Le président des États-Unis encourt donc peu de risques judiciaires, mais le dossier est politiquement explosif. Du pain béni, pour les Républicains, qui n’hésitent pas à rappeler que Biden avait théâtralement jugé « inacceptable » la rétention de documents classifiés par Donald Trump dans l’émission 60 Minutes.
Certains pointent d’ailleurs du doigt le fait que la Maison Blanche ait attendu le mois de janvier pour révéler la découverte de ces documents, dont une partie a pourtant été trouvée quelques jours avant les élections de mi-mandat.

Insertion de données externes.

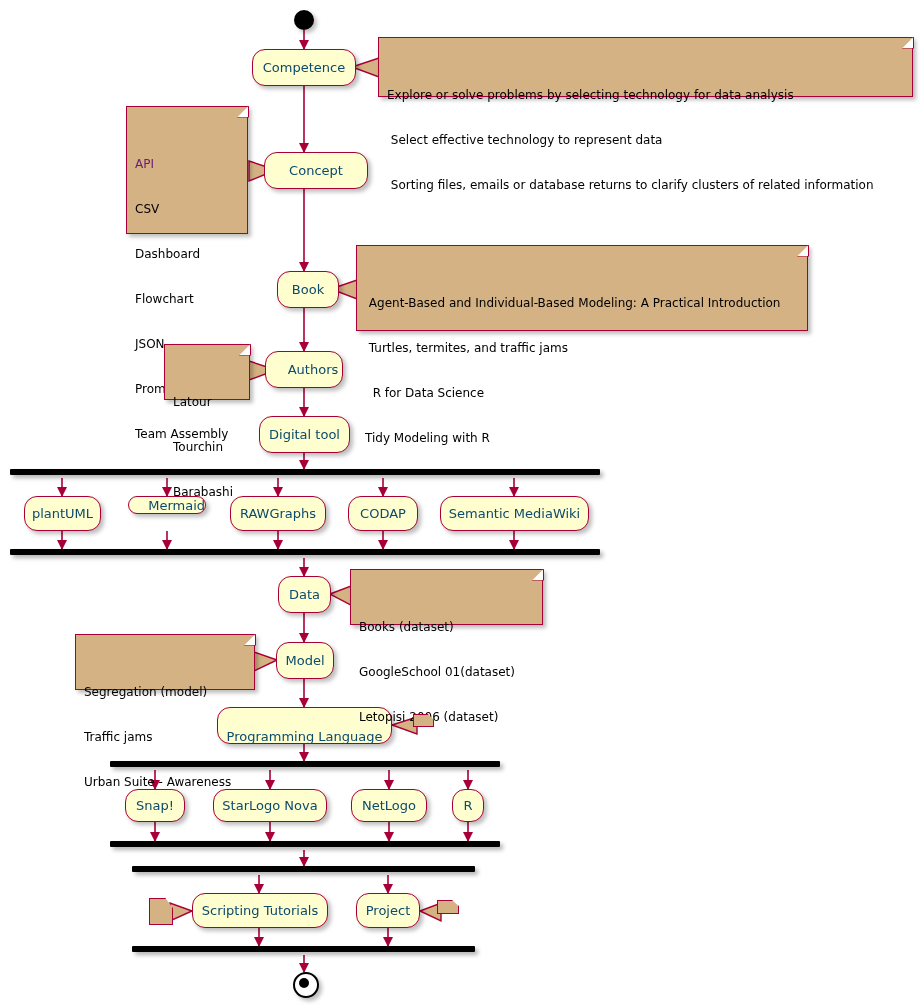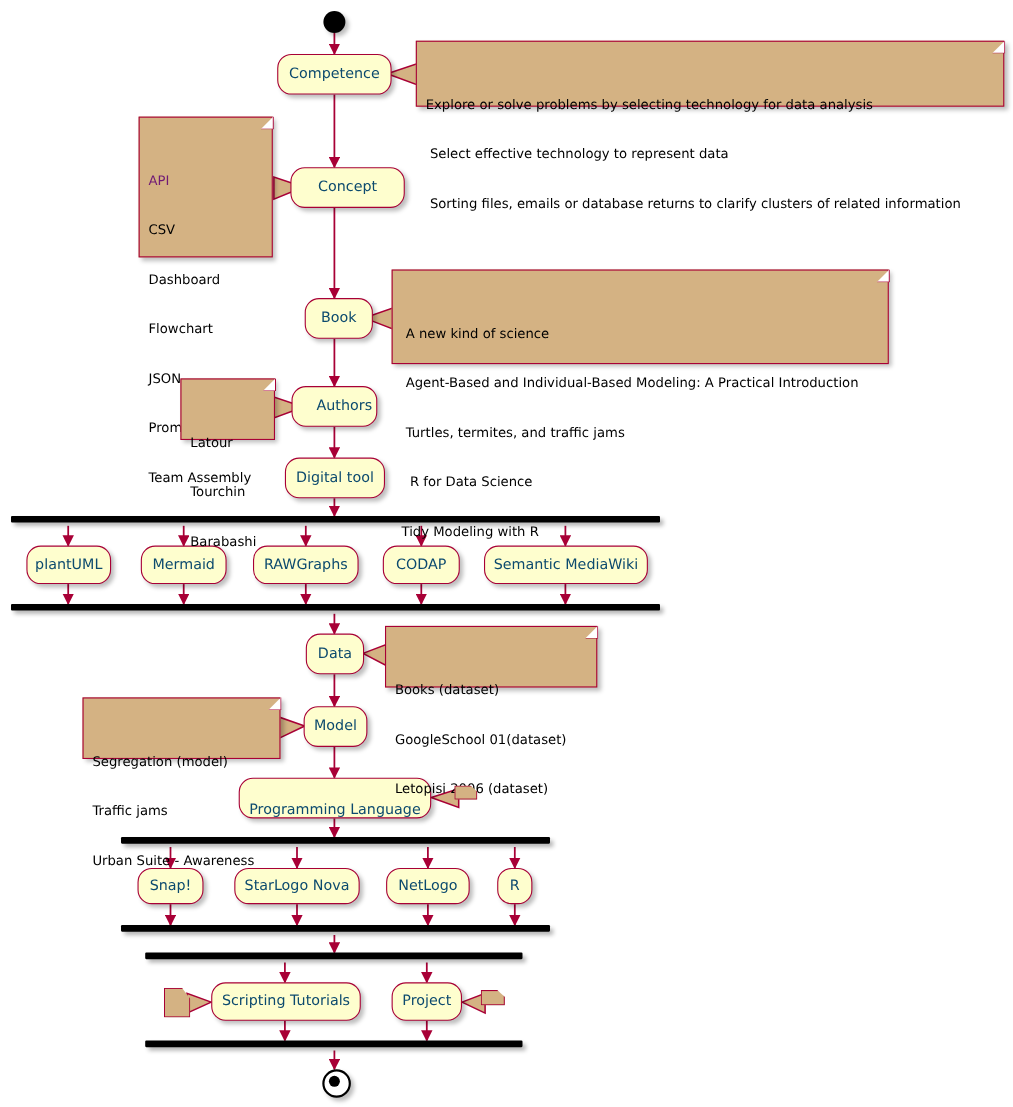--- a/index.html
+++ b/index.html
@@ -279,7 +279,6 @@
 
   <div class="note-box" style="left:356px;top:245px;width:452px;height:86px;">
     <span class="fold"></span>
-    <span class="note-line"> A new kind of science</span>
     <span class="note-line"> Agent-Based and Individual-Based Modeling: A Practical Introduction</span>
     <span class="note-line"> Turtles, termites, and traffic jams</span>
     <span class="note-line">  R for Data Science</span>

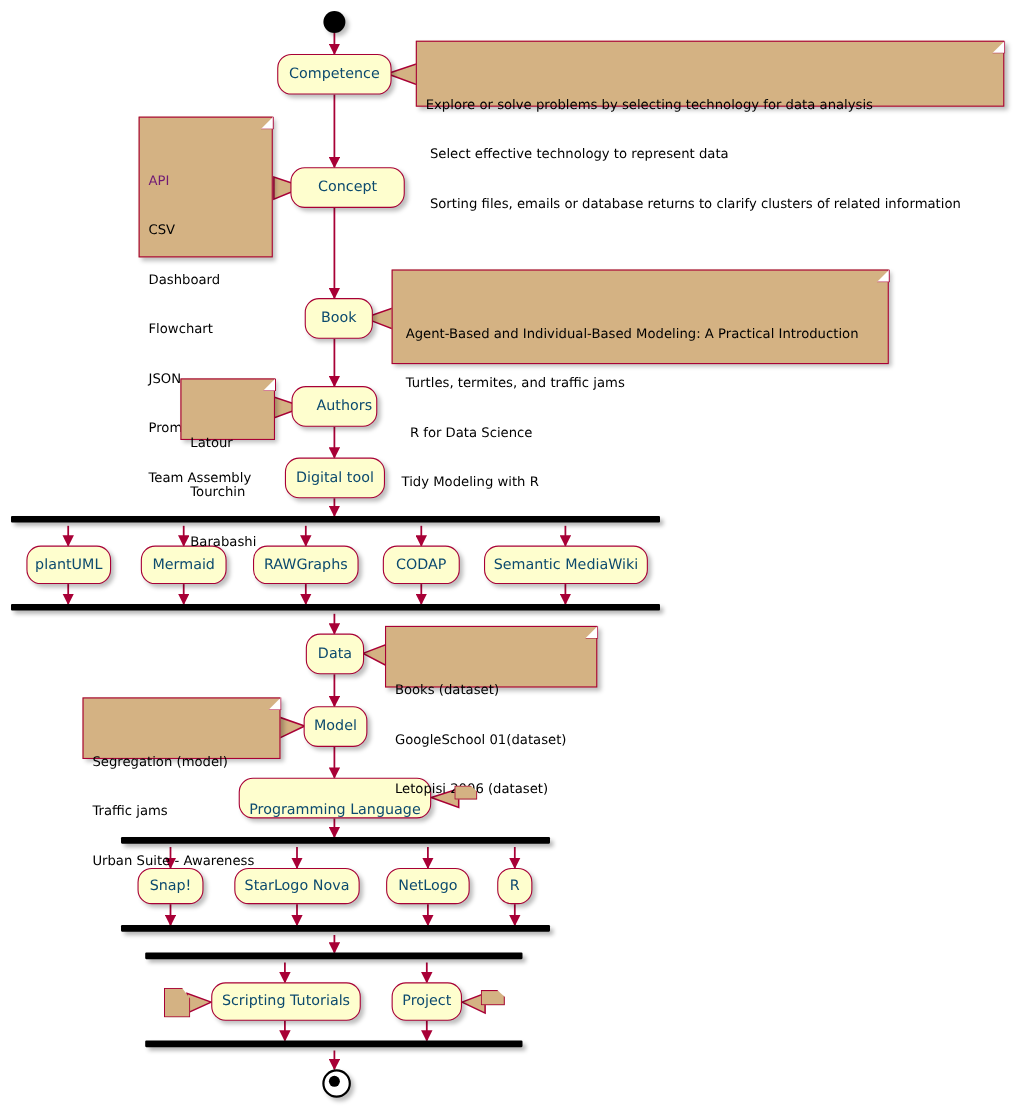--- a/index.html
+++ b/index.html
@@ -202,7 +202,7 @@
   <div class="node-box" style="left:24px;top:496px;width:77px;height:35px;">
     <span class="node-label">plantUML</span>
   </div>
-  <div class="node-box" style="left:128px;top:496px;width:78px;height:35px;">
+  <div class="node-box" style="left:128px;top:496px;width:78px;height:18px;justify-content:flex-end;">
     <span class="node-label">Mermaid</span>
   </div>
   <div class="node-box" style="left:230px;top:496px;width:96px;height:35px;">

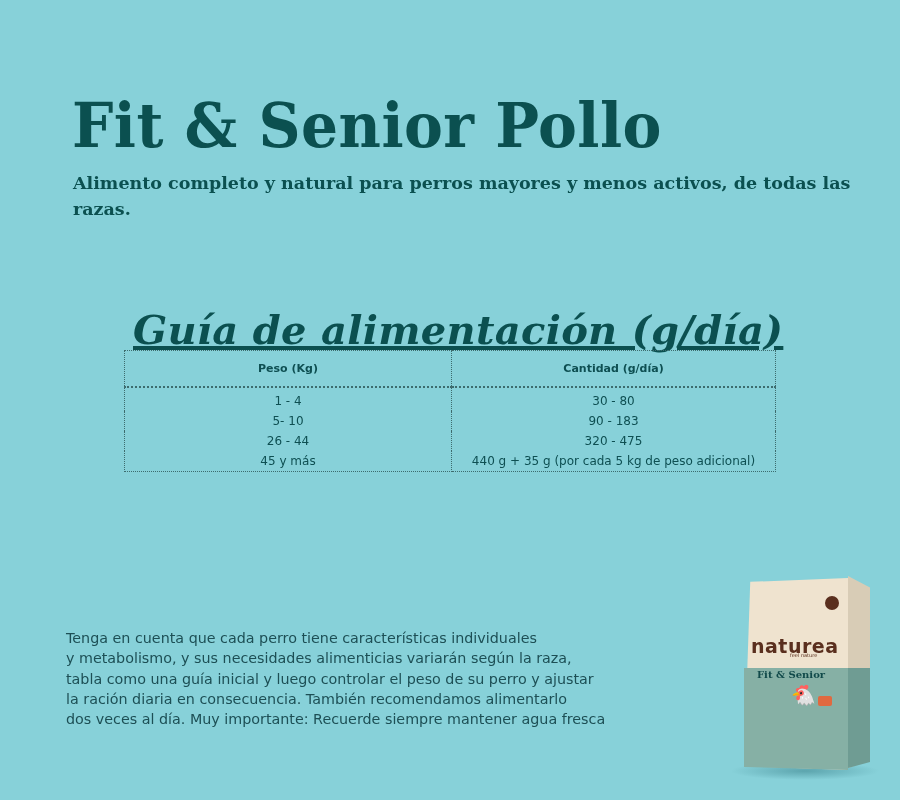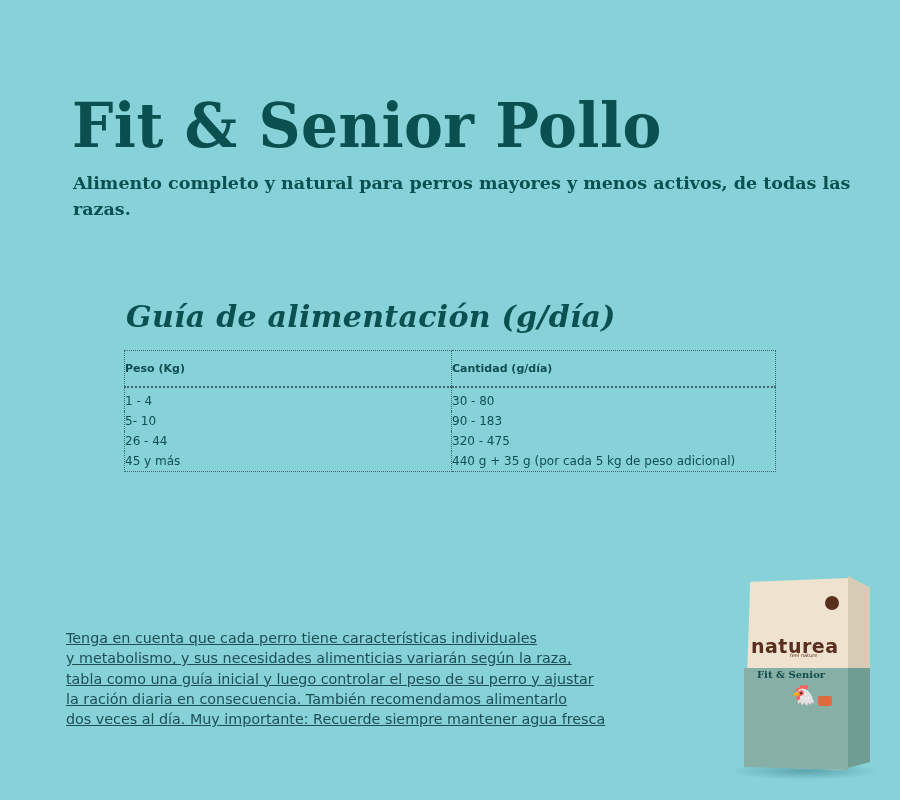--- a/index.html
+++ b/index.html
@@ -26,8 +26,9 @@
   .guide-title {
     position: absolute; left: 125px; top: 298px;
     font-family: "DejaVu Serif", serif; font-style: italic;
-    font-size: 30px; color: #0b5050; margin: 1px;
+    font-size: 40px; color: #0b5050; margin: 8px;
     letter-spacing: 0.3px;
+    text-decoration: underline;
   }
   table.feed {
     position: absolute; left: 124px; top: 350px; width: 652px;

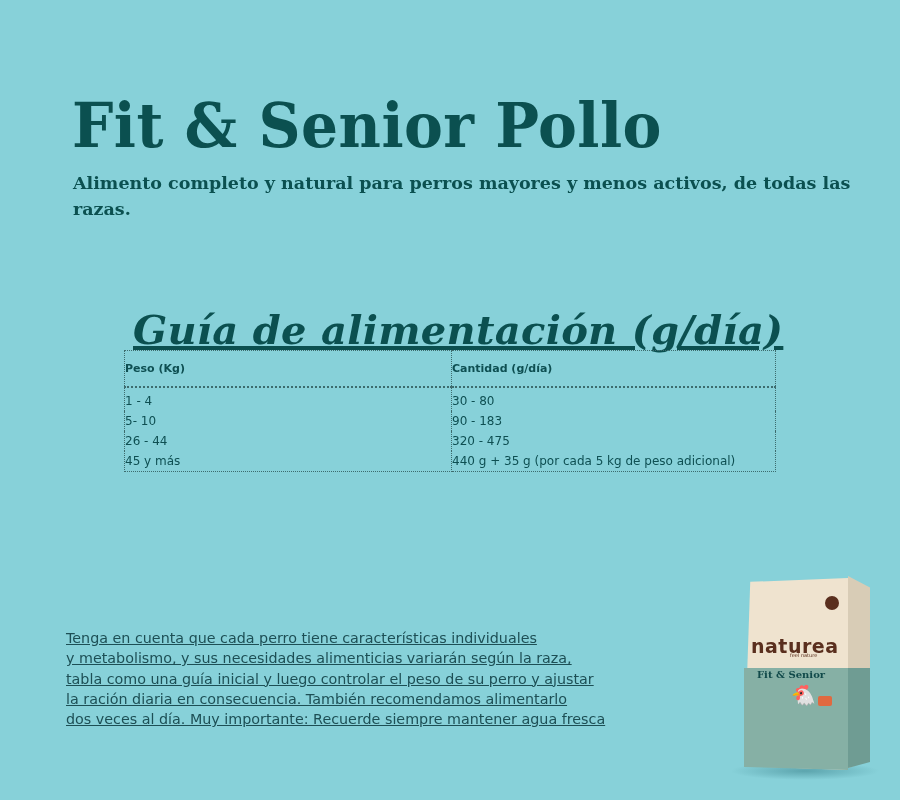--- a/index.html
+++ b/index.html
@@ -38,7 +38,7 @@
   }
   table.feed th, table.feed td {
     border-left: 1px dotted #3d6c6e; border-right: 1px dotted #3d6c6e;
-    text-align: left; padding: 0;
+    text-align: center; padding: 0;
   }
   table.feed th {
     height: 35px; font-size: 11px; font-weight: bold;

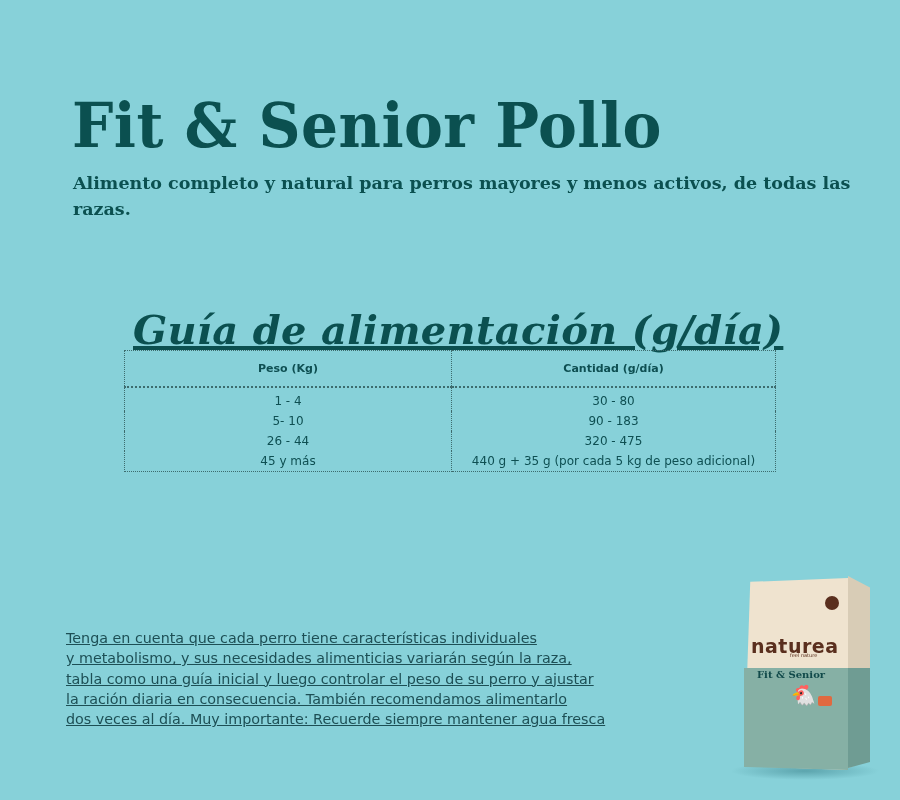--- a/index.html
+++ b/index.html
@@ -52,7 +52,7 @@
   .note {
     position: absolute; left: 66px; top: 628px; width: 640px;
     font-family: "DejaVu Sans", sans-serif; font-size: 14.3px; line-height: 20.3px;
-    color: #1d4f55; margin: 0; text-decoration: underline;
+    color: #1d4f55; margin: 0;
   }
   .note span { display: block; white-space: nowrap; }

De là à influencer le résultat du scrutin ? « Il faut noter que l’électorat a globalement rejeté l’extrémisme. Mais dans ce contexte si tendu aux États-Unis, avec toutes ces rumeurs et ces fake news, l’information que Joe Biden puisse avoir des dossiers secrets cachés n’aurait effectivement pas été bonne pour la campagne », juge Dominique Simonnet. Une chose est sûre, à deux ans des prochaines élections présidentielles, c’est une affaire dont les Démocrates se seraient bien passés.